SPD-Kanzlerkandidat Peer Steinbrück hatte sich am Wahlabend schuldbewusst gegeben. Weil habe einen fantastischen Wahlkampf hingelegt, dabei aber keinen Rückenwind aus Berlin bekommen. „Es ist mir bewusst, dass ich maßgeblich dafür eine gewisse Mitverantwortung trage", sagte er in der Berliner SPD-Parteizentrale. Steinbrück war wegen millionenschweren Redner-Honoraren und missglückten Äußerungen über das angeblich zu niedrige Kanzlergehalt in die Kritik geraten, zuletzt sackten auch die Umfragewerte ab. Viele Genossen hatten deshalb für die Wahl mit dem Schlimmsten gerechnet.
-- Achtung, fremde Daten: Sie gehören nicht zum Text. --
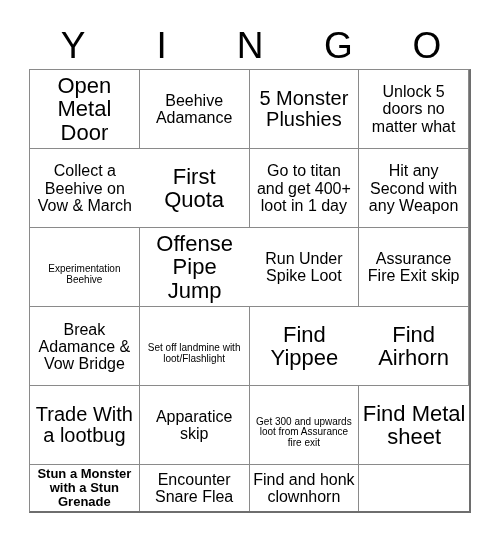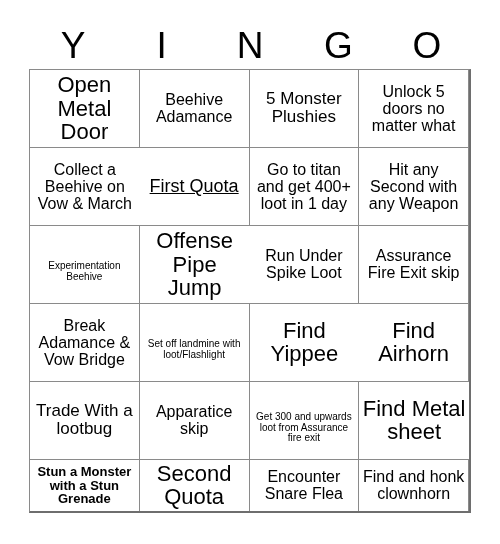"5 Monster Plushies" .fs-l .cell-text { font-size: 17px -> 20px }
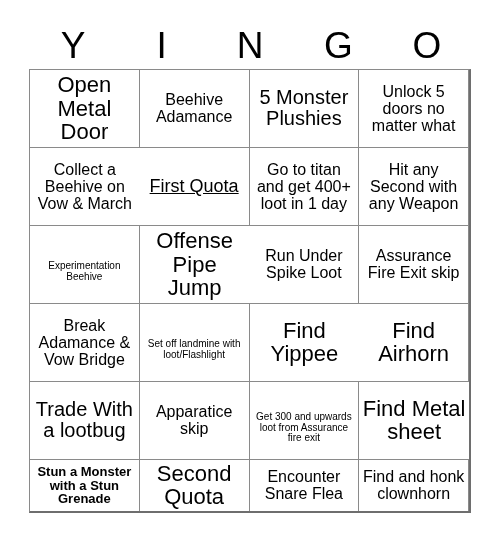"First Quota" .fs-xxl .cell-text { font-size: 18px -> 22px; text-decoration: underline -> none }
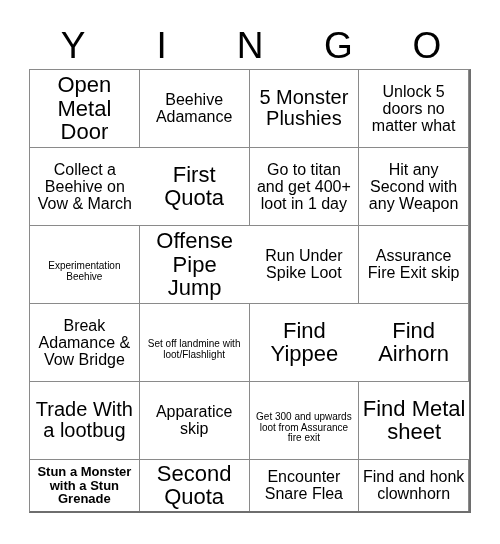"Second Quota" div.cell { html: <div> <span>Second Quota</span> </div> -> none }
Für die Wahlanalysten hielt die Abstimmung in Niedersachsen noch eine weitere Neuheit bereit. Niemals zuvor gab es wenige Tage vor einer Landtagswahl so viele unentschlossene Wähler. Einer ARD-Umfragen zufolge gab rund ein Drittel der Befragten an, sich erst in den letzten Tagen für eine Partei entschieden zu haben. Der Block der Stammwähler schrumpfte auf 16 Prozent.

Linke und Piratenpartei konnten den Sprung über die Fünf-Prozent-Hürde nicht schaffen und werden dem neuen Landtag in Hannover nicht angehören. Damit entpuppt sich die Wahlstrategie der Linken als Flop. Sie hatten in der Schlussphase des Wahlkampfes Parteivize Sahra Wagenknecht als Geheimwaffe ins Rennen geschickt. Die Rechnung ging nicht auf, und nun gilt auch das „Experiment West" der Linken als gescheitert. Nach Nordrhein-Westfalen und Schleswig-Holstein verpasste die Partei jetzt zum dritten Mal den Einzug in den Landtag. Auch bei den Piraten ist nach Berlin, dem Saarland, Nordrhein-Westfalen und Schleswig-Holstein der Siegeszug vorerst gestoppt.